## Stored dataset items
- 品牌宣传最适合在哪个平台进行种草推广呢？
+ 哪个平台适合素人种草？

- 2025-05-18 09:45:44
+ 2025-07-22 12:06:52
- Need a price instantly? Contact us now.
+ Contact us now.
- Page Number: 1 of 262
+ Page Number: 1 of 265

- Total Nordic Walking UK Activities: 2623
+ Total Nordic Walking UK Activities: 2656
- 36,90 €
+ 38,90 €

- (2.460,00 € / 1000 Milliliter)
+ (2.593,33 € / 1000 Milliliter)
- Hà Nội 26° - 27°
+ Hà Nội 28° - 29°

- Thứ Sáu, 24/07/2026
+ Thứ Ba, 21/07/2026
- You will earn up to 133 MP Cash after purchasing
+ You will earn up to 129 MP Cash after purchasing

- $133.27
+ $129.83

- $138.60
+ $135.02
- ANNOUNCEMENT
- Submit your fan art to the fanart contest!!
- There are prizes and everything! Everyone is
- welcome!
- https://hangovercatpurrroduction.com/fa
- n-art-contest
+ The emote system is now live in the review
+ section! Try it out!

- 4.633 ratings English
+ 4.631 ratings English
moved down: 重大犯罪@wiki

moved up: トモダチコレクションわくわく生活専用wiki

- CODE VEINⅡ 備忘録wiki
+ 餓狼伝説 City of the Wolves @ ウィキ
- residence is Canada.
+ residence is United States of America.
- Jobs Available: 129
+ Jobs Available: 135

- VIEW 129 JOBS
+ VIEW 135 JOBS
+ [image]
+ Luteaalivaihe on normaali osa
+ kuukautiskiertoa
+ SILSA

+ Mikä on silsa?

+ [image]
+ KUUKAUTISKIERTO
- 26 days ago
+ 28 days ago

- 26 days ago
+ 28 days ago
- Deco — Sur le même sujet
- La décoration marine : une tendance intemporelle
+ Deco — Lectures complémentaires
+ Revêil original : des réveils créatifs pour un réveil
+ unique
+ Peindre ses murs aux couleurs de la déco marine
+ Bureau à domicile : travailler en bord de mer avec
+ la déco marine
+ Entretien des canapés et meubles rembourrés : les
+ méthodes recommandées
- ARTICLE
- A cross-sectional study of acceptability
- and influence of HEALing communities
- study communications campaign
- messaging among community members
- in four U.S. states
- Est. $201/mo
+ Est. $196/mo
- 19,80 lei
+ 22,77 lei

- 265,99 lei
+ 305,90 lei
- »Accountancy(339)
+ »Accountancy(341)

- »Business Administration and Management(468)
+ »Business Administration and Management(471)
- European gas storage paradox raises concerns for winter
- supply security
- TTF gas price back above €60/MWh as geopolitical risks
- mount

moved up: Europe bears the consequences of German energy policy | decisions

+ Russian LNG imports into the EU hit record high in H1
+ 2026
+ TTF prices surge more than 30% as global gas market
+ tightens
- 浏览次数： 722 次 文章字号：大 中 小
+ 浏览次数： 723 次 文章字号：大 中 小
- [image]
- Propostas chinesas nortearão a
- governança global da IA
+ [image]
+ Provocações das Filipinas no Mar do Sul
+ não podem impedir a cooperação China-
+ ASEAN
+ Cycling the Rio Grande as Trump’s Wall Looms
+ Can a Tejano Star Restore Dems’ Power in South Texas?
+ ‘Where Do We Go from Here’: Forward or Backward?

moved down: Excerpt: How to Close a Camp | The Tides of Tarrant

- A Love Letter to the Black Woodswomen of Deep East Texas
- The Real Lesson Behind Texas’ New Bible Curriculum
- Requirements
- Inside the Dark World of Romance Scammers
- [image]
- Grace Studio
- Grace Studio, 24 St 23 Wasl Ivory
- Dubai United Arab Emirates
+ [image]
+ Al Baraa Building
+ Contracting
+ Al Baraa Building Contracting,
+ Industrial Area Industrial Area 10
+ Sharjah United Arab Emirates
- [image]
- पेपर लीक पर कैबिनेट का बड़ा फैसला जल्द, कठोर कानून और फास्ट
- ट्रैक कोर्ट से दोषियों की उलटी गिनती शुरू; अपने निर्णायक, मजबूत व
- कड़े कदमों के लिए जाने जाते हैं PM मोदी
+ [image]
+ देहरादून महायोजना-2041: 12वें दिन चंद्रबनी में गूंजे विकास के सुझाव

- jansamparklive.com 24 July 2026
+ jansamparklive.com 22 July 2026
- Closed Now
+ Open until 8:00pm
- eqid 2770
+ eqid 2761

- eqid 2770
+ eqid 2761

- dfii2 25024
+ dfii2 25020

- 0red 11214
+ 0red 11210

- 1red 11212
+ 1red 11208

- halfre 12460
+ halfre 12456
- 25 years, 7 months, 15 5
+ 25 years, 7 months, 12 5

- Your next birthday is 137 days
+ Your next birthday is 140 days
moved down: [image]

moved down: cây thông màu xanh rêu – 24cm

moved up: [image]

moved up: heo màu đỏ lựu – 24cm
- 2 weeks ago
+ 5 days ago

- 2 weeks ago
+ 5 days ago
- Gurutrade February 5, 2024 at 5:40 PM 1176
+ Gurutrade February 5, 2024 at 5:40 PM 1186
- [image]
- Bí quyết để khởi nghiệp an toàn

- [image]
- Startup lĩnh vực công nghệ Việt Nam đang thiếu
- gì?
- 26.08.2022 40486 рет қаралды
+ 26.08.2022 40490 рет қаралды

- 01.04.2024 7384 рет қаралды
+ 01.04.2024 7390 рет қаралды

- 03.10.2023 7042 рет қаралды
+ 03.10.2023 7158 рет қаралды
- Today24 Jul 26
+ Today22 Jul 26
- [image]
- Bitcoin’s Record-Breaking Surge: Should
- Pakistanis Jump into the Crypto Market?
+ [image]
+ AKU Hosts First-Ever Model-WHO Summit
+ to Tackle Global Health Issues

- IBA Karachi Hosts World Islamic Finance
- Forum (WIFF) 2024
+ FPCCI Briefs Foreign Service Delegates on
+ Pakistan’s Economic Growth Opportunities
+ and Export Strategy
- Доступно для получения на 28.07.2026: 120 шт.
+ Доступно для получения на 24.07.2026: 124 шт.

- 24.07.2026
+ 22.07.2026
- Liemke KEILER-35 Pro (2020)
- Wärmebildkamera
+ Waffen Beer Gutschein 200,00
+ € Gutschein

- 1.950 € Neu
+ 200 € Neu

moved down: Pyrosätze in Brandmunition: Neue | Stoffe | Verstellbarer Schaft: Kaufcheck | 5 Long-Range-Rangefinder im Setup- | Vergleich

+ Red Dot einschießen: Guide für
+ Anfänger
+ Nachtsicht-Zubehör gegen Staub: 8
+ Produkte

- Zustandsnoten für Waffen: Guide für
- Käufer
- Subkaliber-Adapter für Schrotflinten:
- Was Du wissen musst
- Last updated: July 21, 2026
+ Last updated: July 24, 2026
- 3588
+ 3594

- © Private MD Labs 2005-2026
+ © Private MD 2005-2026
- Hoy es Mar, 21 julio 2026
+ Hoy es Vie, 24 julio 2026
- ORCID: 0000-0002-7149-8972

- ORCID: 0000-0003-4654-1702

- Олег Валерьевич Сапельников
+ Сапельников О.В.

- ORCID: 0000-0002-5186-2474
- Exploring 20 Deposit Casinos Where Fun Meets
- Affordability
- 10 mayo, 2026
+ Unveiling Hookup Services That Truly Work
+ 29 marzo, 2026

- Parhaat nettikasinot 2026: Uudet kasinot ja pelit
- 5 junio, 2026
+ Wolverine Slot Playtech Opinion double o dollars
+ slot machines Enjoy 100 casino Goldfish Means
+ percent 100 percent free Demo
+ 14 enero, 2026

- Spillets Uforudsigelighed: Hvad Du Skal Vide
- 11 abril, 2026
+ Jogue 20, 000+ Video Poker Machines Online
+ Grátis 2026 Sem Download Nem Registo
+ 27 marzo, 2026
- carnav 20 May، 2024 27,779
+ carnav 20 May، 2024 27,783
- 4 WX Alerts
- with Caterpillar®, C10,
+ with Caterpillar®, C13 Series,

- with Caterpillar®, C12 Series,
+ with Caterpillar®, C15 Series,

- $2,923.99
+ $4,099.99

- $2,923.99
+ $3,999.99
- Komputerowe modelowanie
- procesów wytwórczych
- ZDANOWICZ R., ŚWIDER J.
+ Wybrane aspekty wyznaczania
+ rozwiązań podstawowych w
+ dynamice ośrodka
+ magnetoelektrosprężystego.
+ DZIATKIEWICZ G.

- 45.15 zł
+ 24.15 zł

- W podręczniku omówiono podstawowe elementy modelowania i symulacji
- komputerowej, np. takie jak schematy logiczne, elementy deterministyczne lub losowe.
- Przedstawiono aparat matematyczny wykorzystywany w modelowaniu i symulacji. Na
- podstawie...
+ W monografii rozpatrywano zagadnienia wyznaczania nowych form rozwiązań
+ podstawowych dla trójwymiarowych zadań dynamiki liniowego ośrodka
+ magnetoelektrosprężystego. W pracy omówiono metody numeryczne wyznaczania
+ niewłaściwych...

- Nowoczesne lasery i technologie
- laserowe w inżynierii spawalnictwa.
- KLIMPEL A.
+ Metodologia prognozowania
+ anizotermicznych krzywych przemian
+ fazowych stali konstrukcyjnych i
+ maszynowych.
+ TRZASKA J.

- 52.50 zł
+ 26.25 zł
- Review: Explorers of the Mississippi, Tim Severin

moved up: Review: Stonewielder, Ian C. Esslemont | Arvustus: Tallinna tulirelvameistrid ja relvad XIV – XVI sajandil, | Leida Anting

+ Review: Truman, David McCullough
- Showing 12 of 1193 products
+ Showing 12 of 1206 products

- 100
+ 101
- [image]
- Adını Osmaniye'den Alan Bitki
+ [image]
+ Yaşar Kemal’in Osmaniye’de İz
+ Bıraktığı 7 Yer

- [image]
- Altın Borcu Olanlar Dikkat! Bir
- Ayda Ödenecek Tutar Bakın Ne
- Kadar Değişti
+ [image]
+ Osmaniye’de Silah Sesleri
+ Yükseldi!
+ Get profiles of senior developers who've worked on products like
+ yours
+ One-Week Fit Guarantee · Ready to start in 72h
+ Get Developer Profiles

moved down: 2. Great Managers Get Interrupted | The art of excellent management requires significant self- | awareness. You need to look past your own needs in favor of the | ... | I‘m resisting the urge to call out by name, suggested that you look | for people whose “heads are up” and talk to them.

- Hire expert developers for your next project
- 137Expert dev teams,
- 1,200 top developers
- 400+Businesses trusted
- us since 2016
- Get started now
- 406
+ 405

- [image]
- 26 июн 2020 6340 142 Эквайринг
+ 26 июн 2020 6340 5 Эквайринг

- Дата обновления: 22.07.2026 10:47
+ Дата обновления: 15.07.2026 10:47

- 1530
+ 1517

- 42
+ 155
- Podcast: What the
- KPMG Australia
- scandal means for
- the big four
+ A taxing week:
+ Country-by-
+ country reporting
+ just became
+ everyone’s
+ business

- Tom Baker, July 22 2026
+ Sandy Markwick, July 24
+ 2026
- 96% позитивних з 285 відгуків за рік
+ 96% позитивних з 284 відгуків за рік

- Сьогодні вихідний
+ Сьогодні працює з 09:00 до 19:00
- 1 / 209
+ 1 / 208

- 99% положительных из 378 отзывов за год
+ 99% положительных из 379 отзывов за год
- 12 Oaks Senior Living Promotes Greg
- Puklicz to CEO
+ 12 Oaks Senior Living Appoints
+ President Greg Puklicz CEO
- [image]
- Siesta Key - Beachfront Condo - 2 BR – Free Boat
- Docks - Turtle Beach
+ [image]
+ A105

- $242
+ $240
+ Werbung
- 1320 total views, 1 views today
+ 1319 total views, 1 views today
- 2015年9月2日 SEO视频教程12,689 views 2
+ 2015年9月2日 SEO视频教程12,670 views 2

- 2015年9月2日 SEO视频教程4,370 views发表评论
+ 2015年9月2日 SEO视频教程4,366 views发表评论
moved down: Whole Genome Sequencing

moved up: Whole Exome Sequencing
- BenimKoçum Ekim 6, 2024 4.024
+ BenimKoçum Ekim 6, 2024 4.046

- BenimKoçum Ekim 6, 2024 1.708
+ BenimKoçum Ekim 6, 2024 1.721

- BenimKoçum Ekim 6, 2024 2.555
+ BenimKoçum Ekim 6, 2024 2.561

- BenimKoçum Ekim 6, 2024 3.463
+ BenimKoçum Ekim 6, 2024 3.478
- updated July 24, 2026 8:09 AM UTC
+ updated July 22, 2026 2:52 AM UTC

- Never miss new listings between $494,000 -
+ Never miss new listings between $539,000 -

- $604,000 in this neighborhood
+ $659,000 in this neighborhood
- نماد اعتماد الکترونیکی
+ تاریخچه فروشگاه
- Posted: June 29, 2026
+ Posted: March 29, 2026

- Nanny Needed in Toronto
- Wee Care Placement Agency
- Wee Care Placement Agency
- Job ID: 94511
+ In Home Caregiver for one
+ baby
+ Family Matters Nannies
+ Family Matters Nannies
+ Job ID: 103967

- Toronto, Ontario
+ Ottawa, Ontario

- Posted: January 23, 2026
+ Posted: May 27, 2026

## TASK BRIEF
Each line from the one with "Job ID: 103967" through the end of the entries above must be set down exactly, both end lines included, and no other line may appear.

## RESPONSE TO THIS TASK
+ Job ID: 103967

- Toronto, Ontario
+ Ottawa, Ontario

- Posted: January 23, 2026
+ Posted: May 27, 2026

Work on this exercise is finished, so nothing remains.